Problem 23
Question
An egg is covered by a hen and is at \(37^{\circ} \mathrm{C}\). The hen leaves the nest and the egg is exposed to \(17^{\circ} \mathrm{C}\) air. a. Draw a graph representative of the temperature of the egg \(t\) minutes after the hen leaves the nest. Mathematical Model 5.5.6 Egg cooling. During any short time interval while the egg is uncovered, the change in egg temperature is proportional to the length of the time interval and proportional to the difference between the egg temperature and the air temperature. b. Let \(T(t)\) denote the egg temperature \(t\) minutes after the hen leaves the nest. Consider a short time interval, \([t, t+\Delta t],\) and write an equation for the change in temperature of the egg during the time interval \([t, t+\Delta t]\). c. Argue that as \(\Delta t\) approaches zero, the terms of your previous equation get close to the terms of $$T^{\prime}(t)=-k(T(t)-17)$$ d. Assume \(\mathrm{T}(0)=37\) and find an equation for \(T(t)\). e. Suppose it is known that eight minutes after the hen leaves the nest the egg temperature is \(35^{\circ} \mathrm{C}\). What is \(k ?\) f. Based on that value of \(k,\) if the coldest temperature the embryo can tolerate is \(32^{\circ} \mathrm{C},\) when must the hen return to the nest?
Step-by-Step Solution
Verified Answer
Use differential equations to find that the hen should return after around 21.14 minutes to maintain the egg above 32°C.

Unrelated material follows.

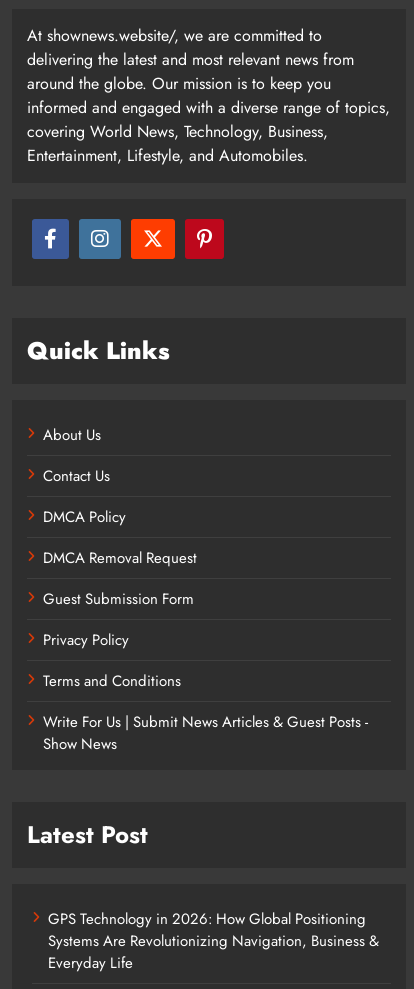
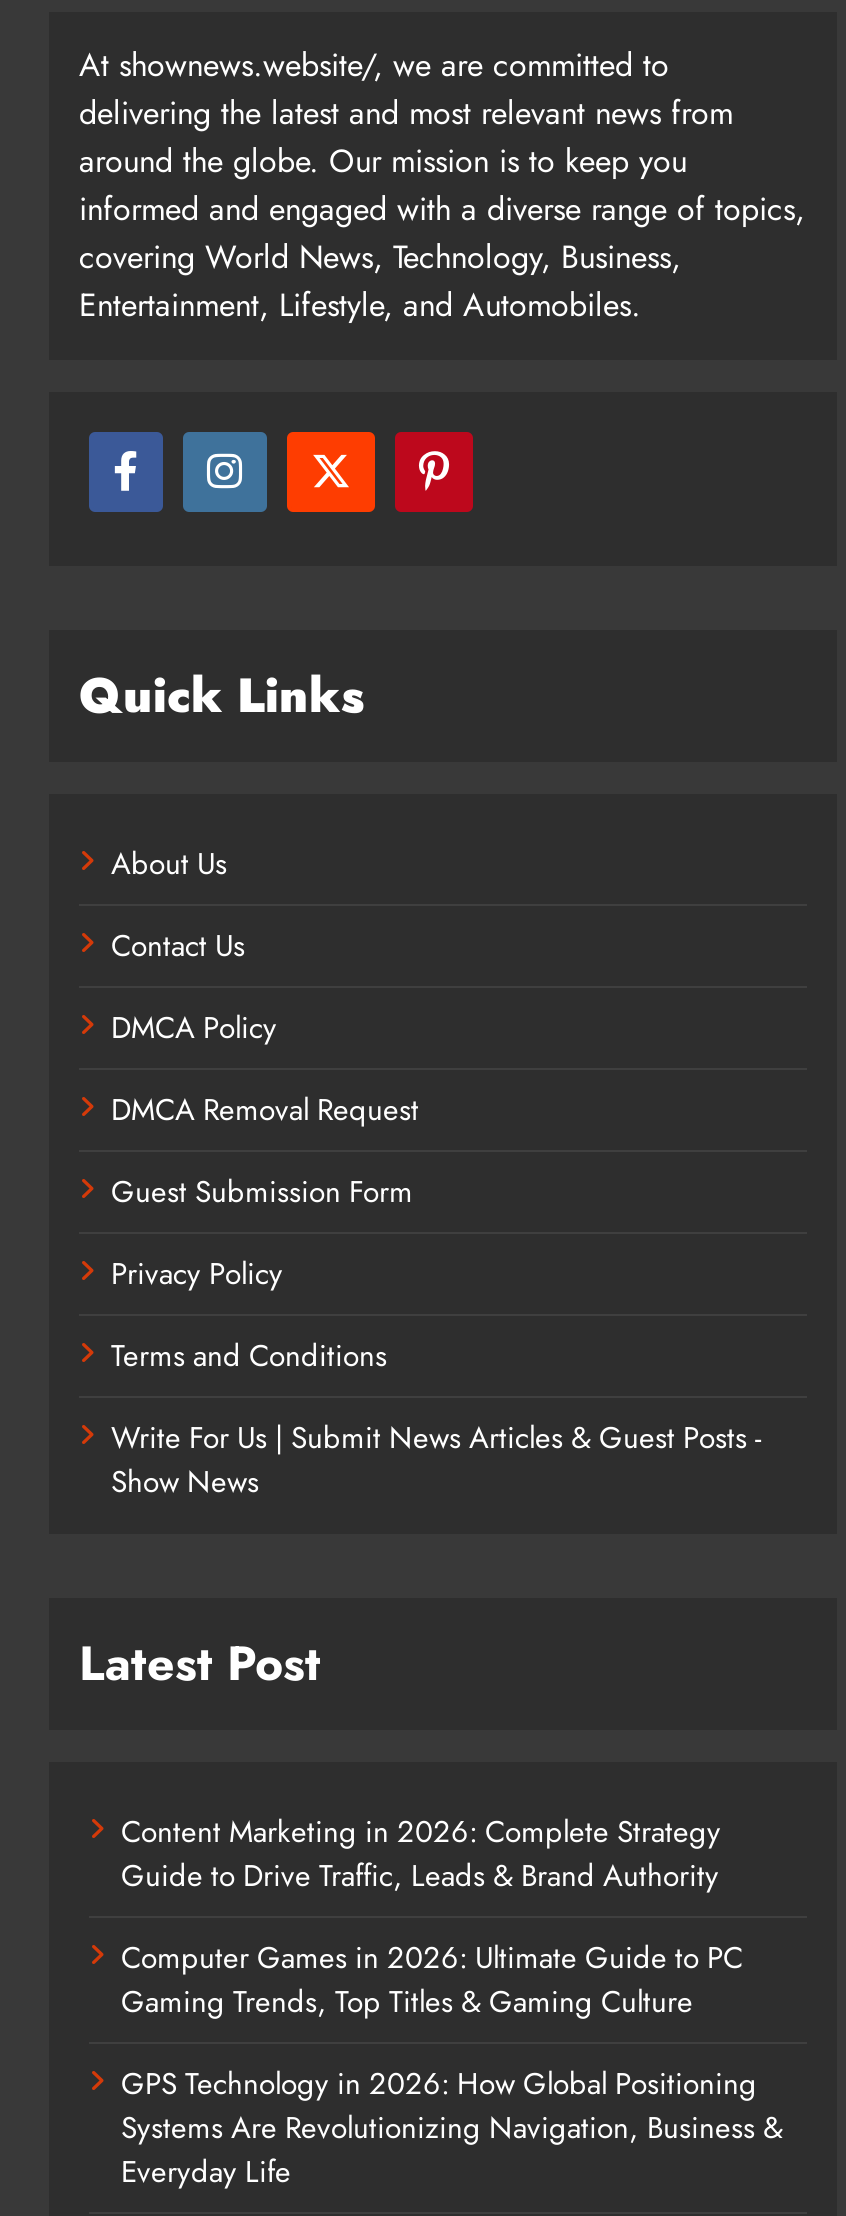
none -> [121,1810,743,2024] Content Marketing in 2026: Complete Strategy | Guide to Drive Traffic, Leads & Brand Authority | Computer Games in 2026: Ultimate Guide to PC | Gaming Trends, Top Titles & Gaming Culture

1Step 1: Set Up the Initial Graph
The graph should start at the point corresponding to the initial temperature of the egg, which is \( T(0) = 37^{\circ} \mathrm{C} \). As \( t \) increases, we expect the temperature \( T(t) \) to gradually decrease, approaching the air temperature of \( 17^{\circ} \mathrm{C} \). This represents an exponential decay process. Thus, the graph should start at \( 37^{\circ} \mathrm{C} \) and slope downwards asymptotically toward \( 17^{\circ} \mathrm{C} \).
2Step 2: Derive the Temperature Change Equation
For a short time interval \([t, t+\Delta t]\), the change in temperature \( \Delta T \) can be expressed as \( \Delta T = -k(T(t) - 17) \Delta t \). This reflects the proportionality of temperature change to both the temperature difference \( T(t) - 17 \) and the time interval \( \Delta t \).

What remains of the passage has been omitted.